TASK GOAL: Which lines of the entries below include "Событие"? List them all.
EXERCISE DATA: Begin
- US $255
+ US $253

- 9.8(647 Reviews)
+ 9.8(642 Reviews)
EXERCISE DATA: End
EXERCISE DATA: Begin
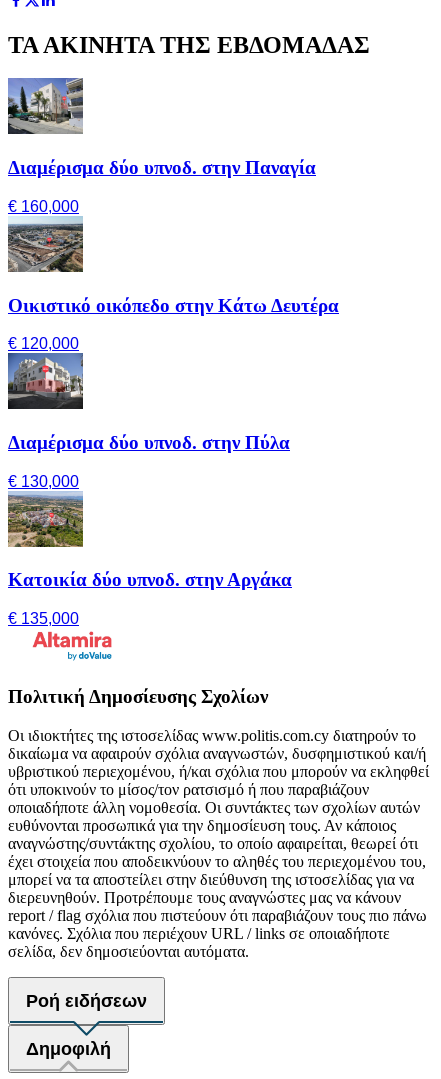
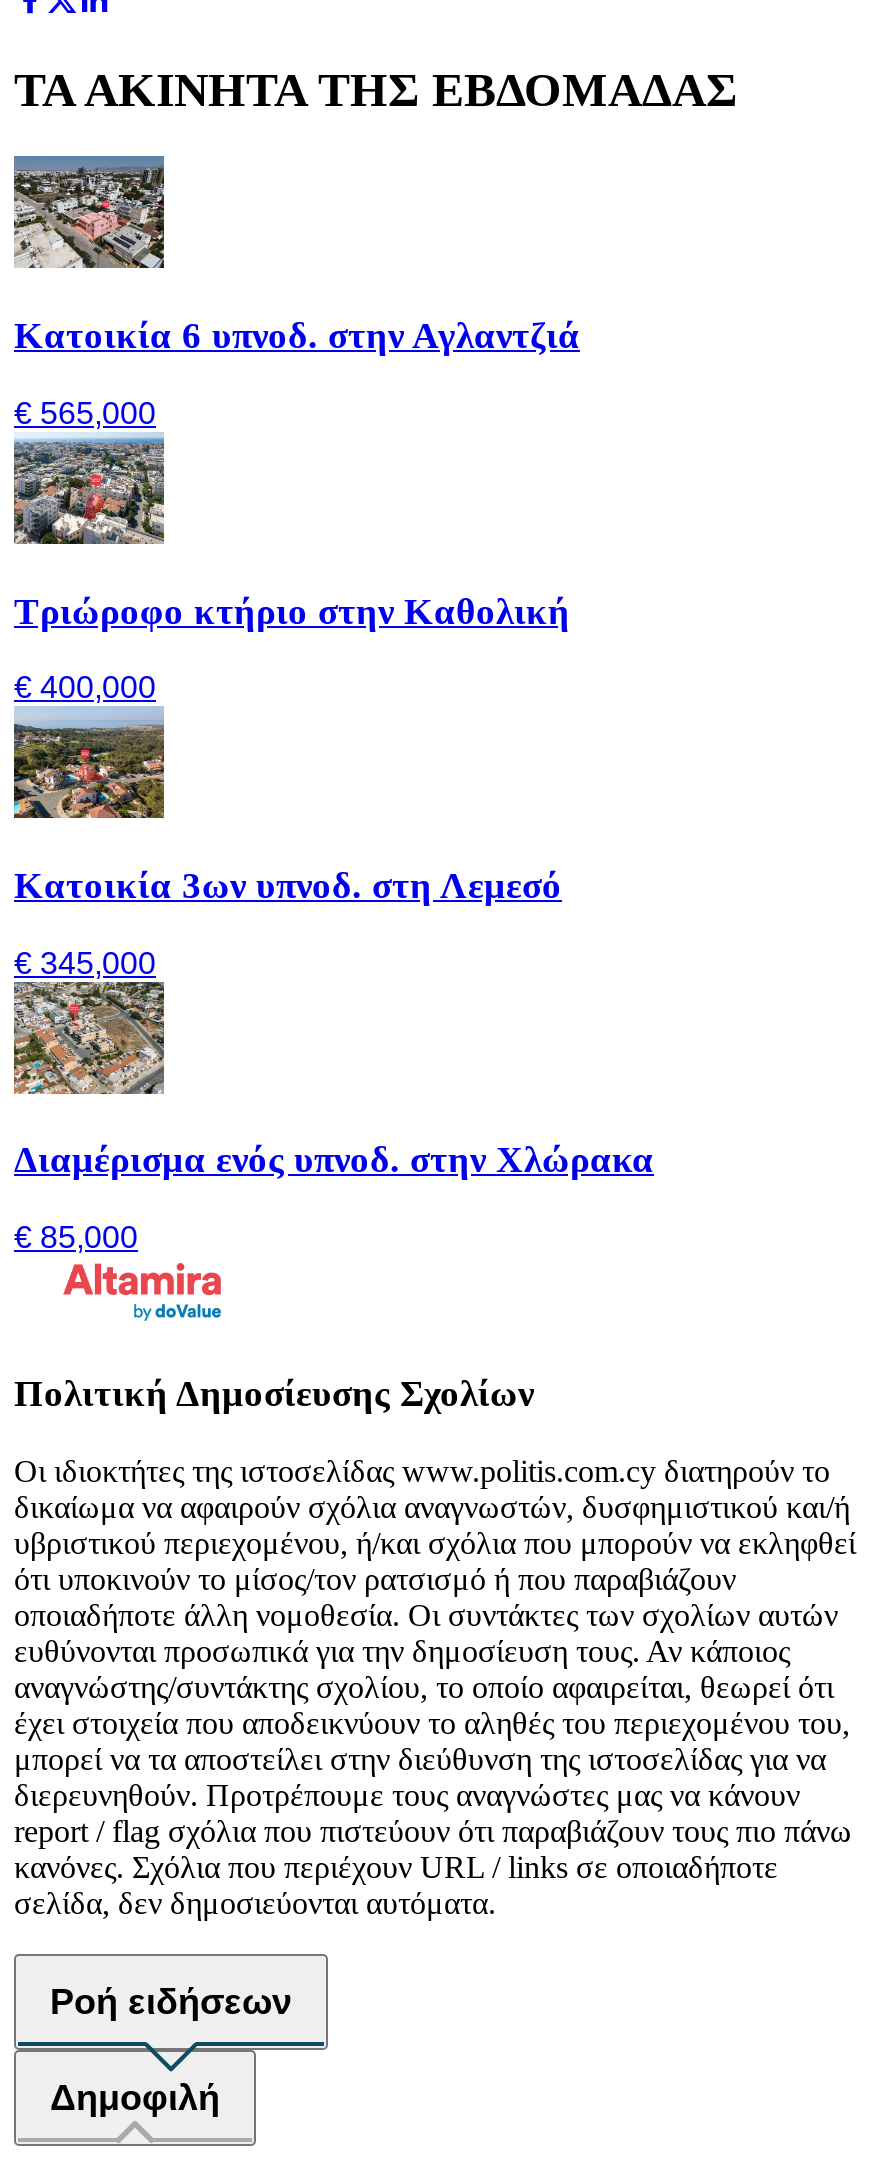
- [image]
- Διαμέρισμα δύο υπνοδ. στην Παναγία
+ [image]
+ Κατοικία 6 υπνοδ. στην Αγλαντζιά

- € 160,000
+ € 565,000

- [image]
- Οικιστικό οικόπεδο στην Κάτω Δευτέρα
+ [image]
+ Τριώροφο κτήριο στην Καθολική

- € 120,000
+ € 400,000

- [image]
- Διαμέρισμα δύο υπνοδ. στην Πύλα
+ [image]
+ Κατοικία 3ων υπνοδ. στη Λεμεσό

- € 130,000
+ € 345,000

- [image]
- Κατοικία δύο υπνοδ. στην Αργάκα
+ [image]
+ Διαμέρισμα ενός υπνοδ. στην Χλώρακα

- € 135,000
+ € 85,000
EXERCISE DATA: End
EXERCISE DATA: Begin
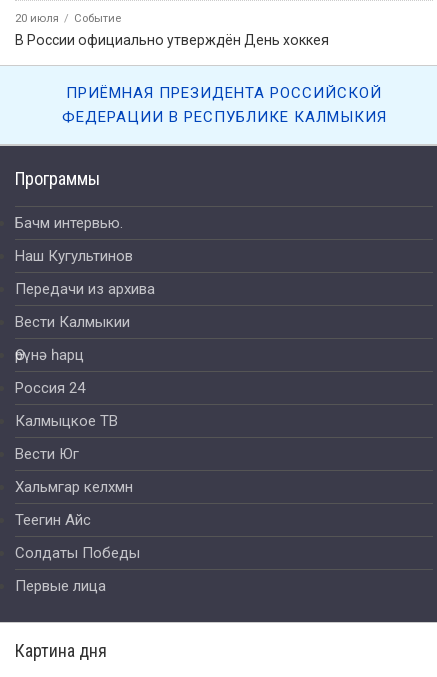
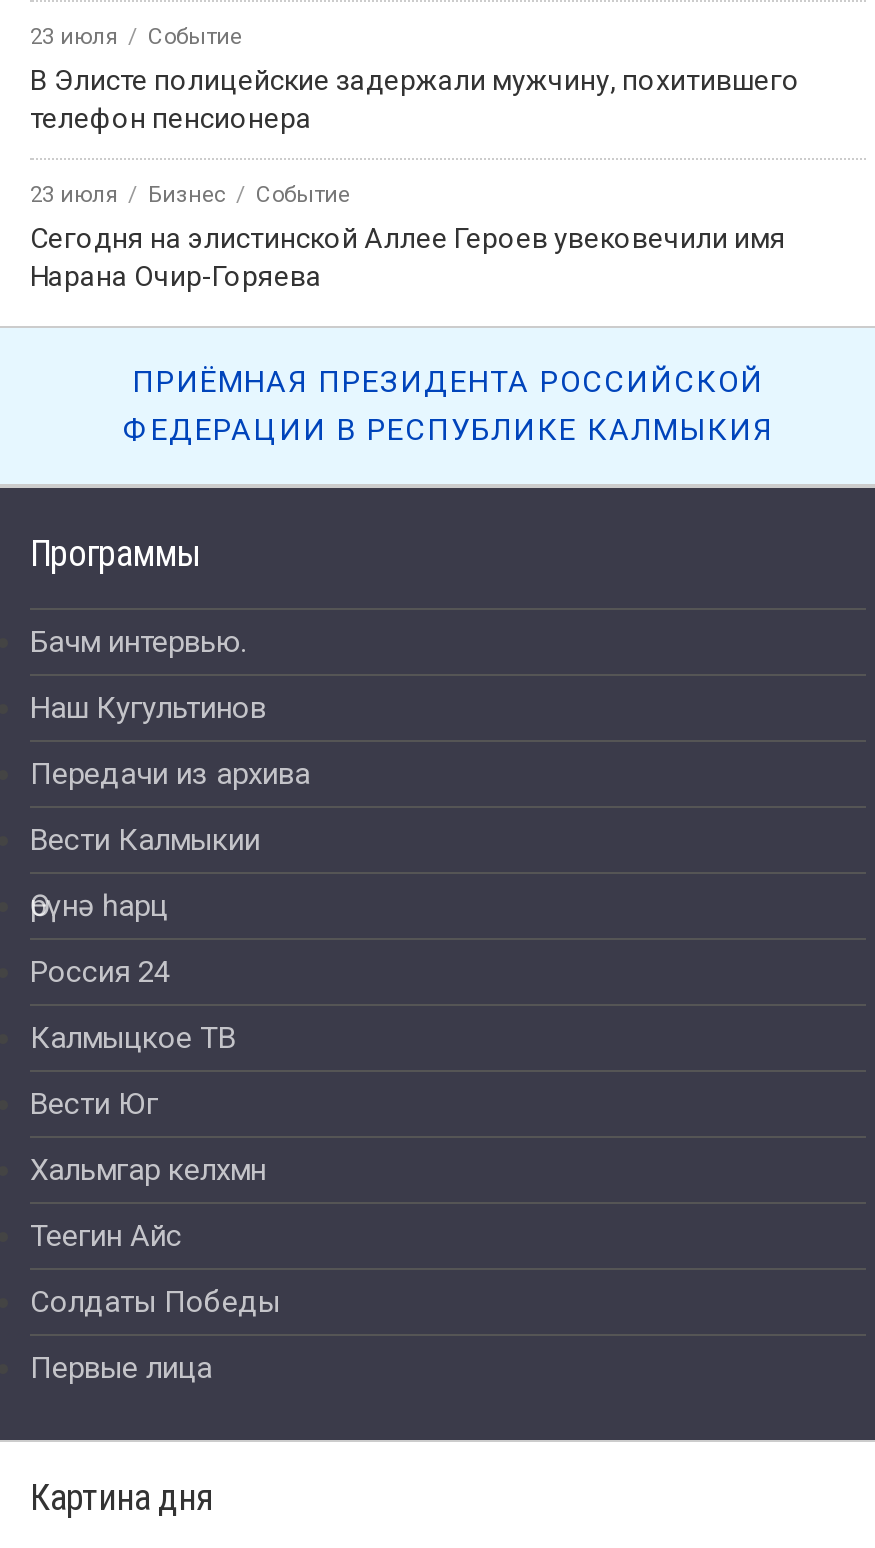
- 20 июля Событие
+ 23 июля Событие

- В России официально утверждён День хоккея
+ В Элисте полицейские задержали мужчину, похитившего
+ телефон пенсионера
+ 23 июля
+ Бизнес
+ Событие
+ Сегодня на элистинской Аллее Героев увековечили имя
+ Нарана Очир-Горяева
EXERCISE DATA: End
SOLUTION TO THIS EXERCISE:
- 20 июля Событие
+ 23 июля Событие
+ Событие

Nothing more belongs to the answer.